Among those calling for “development without displacement” and fare-free transit was U.S. Sen. Ed Markey, who noted that the first formal proposal for an MBTA extension from Lechmere station was in 1926.

Speakers that followed talked as well about how long the project had taken, though from a slightly more recent perspective: Capuano, who recently turned 70, quipped that “I do not remember a day my life when the people of Somerville did not think the green line was coming soon.” Curtatone remembered the project being revived in the late 1980s before it was locked in as a legally required mitigation for construction of Boston’s Big Dig, begun in 1991 and ending in 2007.

U.S. Sen. Ed Markey speaks Monday. (Photo: Marc Levy)

Among the stops and starts to the opening of the green line extension stations was May 2016, when the project was threatened by collapse after cost overruns. Somerville committed $50 million and Cambridge committed $25 million to the state to keep the project alive. Curtatone and Cambridge’s city manager at the time, Richard C. Rossi, called it “an extreme and unprecedented arrangement for a state infrastructure project.”

Five more green line extension stops are due in the summer – a Medford branch with stops in East Somerville, Gilman Square, Magoun Square and Ball Square and ending in Medford at Tufts University. Before the nearly fatal cost overruns, there were six stops planned, taking the line as far as Route 16; Ballantyne, Jehlen and others demanded that be the plan again.

“Many people think that the green line will permanently end in Tufts in West Medford, but we will not stop until it reaches Route 16,” Jehlen said.

Riders head into the new Lechmere station on Monday. (Photo: Marc Levy)

Curtatone went further, saying it was time for the green line to connect to the red line in Porter Square, as Cambridge officials agreed in late February.

With $9 billion in federal infrastructure coming to the state, now is the time to push to build more fixed-rail projects, officials said. “It is important to repair potholes and crumbling overpasses, but we also need to be bold and visionary,” Warren said.

Transit was an economic necessity, the officials said, and some of those onstage said they knew firsthand from growing up in the area.

U.S. Rep.
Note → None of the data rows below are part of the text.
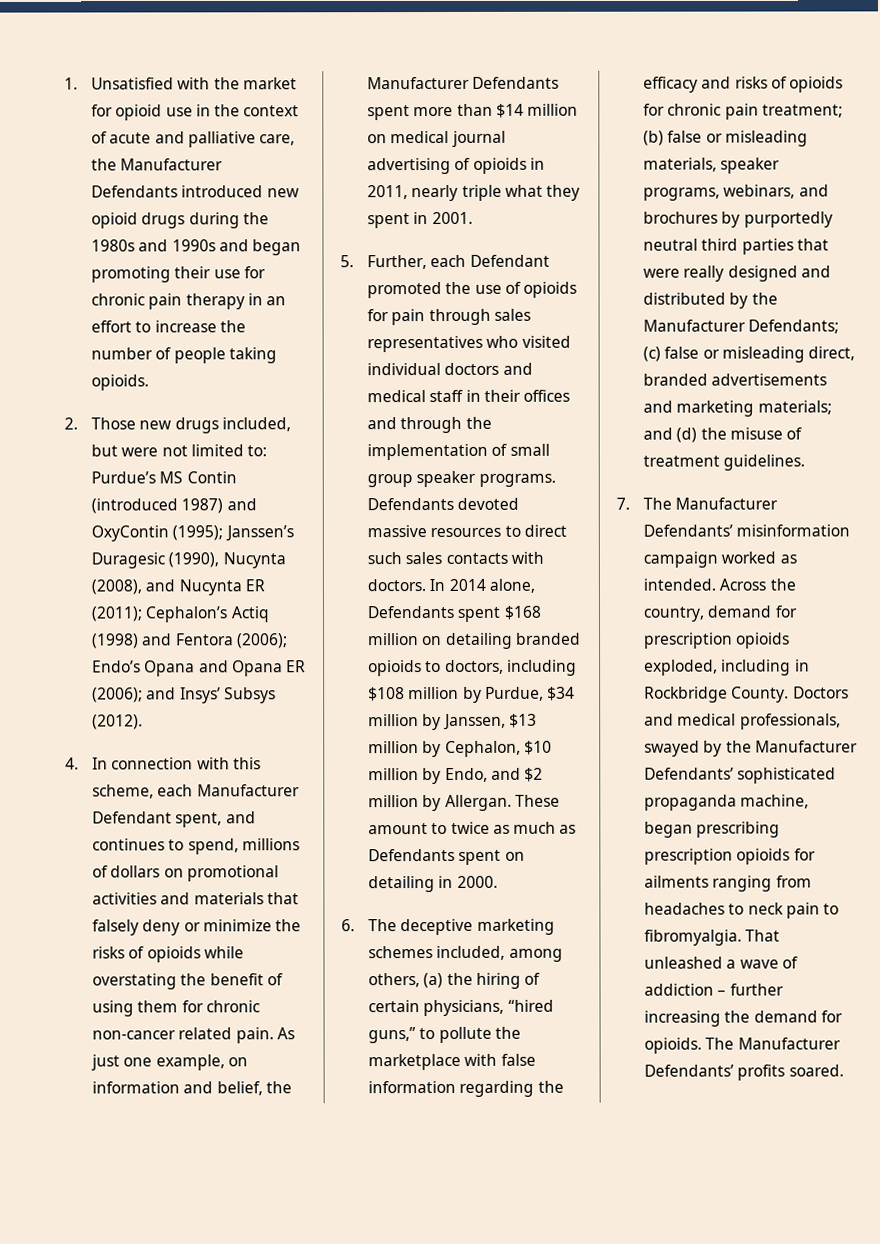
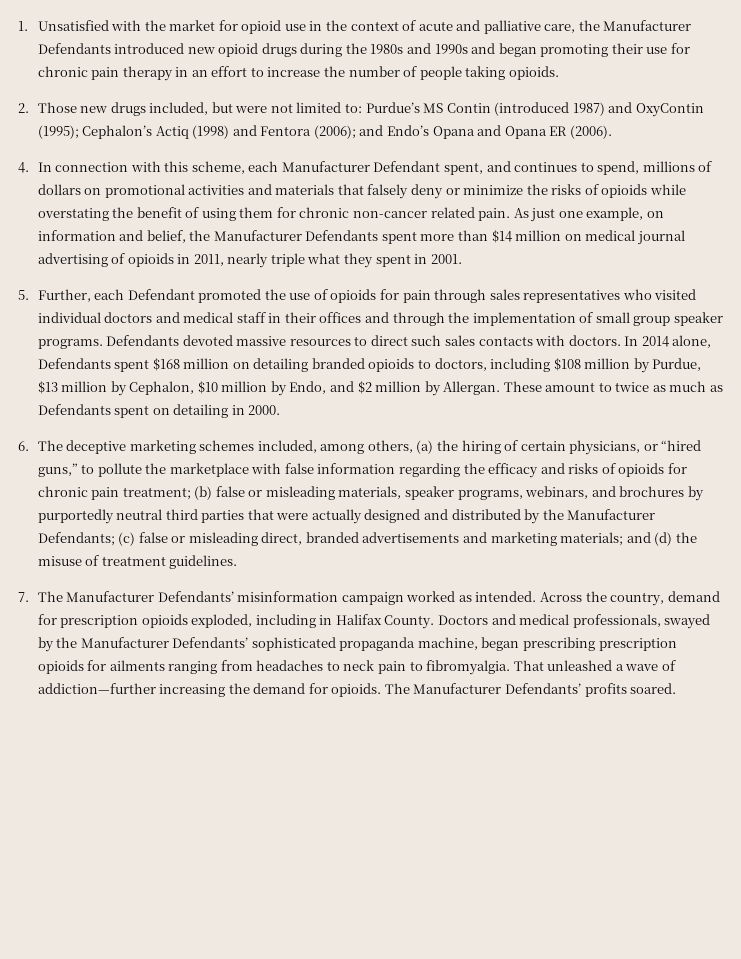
- 2. Those new drugs included, but were not limited to: Purdue’s MS Contin (introduced 1987) and OxyContin (1995); Janssen’s Duragesic (1990), Nucynta (2008), and Nucynta ER (2011); Cephalon’s Actiq (1998) and Fentora (2006); Endo’s Opana and Opana ER (2006); and Insys’ Subsys (2012).
+ 2. Those new drugs included, but were not limited to: Purdue’s MS Contin (introduced 1987) and OxyContin (1995); Cephalon’s Actiq (1998) and Fentora (2006); and Endo’s Opana and Opana ER (2006).
- In 2014 alone, Defendants spent $168 million on detailing branded opioids to doctors, including $108 million by Purdue, $34 million by Janssen, $13 million by Cephalon, $10 million by Endo, and $2 million by Allergan.
+ In 2014 alone, Defendants spent $168 million on detailing branded opioids to doctors, including $108 million by Purdue, $13 million by Cephalon, $10 million by Endo, and $2 million by Allergan.
- 6. The deceptive marketing schemes included, among others, (a) the hiring of certain physicians, “hired guns,” to pollute the marketplace with false information regarding the efficacy and risks of opioids for chronic pain treatment;
+ 6. The deceptive marketing schemes included, among others, (a) the hiring of certain physicians, or “hired guns,” to pollute the marketplace with false information regarding the efficacy and risks of opioids for chronic pain treatment;
- (b) false or misleading materials, speaker programs, webinars, and brochures by purportedly neutral third parties that were really designed and distributed by the Manufacturer Defendants;
+ (b) false or misleading materials, speaker programs, webinars, and brochures by purportedly neutral third parties that were actually designed and distributed by the Manufacturer Defendants;
- Across the country, demand for prescription opioids exploded, including in Rockbridge County.
+ Across the country, demand for prescription opioids exploded, including in Halifax County.
- That unleashed a wave of addiction – further increasing the demand for opioids.
+ That unleashed a wave of addiction—further increasing the demand for opioids.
Ayanna Pressley said Monday that mass transit “isn’t a nice-to-have, it’s a must-have.” (Photo: Marc Levy)

Cambridge Mayor Sumbul Siddiqui said the project’s opening had her thinking about her father, whose 25 years of work in a department store were enabled by the No. 69 bus and green line, and considered the extension “an investment in the economic and environmental health of our communities.” U.S. Rep. Ayanna Pressley said she too knew that as a connection to jobs, health care, school and more, mass transit “isn’t a nice-to-have, it’s a must-have. Transit is intersectional to everything else. It is a matter of economic justice. It is a matter of climate and environmental justice. And it is a matter of housing justice.”
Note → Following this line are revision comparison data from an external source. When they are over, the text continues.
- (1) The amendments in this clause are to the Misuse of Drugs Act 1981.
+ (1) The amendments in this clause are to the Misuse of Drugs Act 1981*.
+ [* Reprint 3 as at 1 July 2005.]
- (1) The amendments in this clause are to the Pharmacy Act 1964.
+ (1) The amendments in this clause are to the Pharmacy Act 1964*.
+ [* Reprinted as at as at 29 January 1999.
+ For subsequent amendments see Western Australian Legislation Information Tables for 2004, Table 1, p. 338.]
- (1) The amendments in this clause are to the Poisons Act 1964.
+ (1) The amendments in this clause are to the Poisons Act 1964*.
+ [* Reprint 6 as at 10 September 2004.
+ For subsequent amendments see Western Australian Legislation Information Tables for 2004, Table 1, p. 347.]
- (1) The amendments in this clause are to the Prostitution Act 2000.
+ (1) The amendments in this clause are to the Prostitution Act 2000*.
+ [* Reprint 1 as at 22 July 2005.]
While there were a handful of jokes about how many groundbreaking ceremonies there have been for the green line extension – four, at least – Curtatone said it has had a lot of wakes too. When he was told the 2016 cost overruns had killed the project, “that was another blow to the community. But if there’s anything that gets the City of Somerville motivated, it’s telling them something’s not going to happen,” Curtatone said.

The $75 million from Cambridge and Somerville was ultimately not needed for the project and was returned. 

“We’re pleased that the money we contributed has been returned to us and to [developer] DivcoWest,” Siddiqui said. “But we will be ready whenever, if ever, there is a need to assist.”

The Lechmere and Union Square stations opened ahead of a new fare-system rollout that allows riders to tap their CharlieCards; a video released by the MBTA shows an interim process that asks riders to bring a receipt with them as proof of payment for a ride.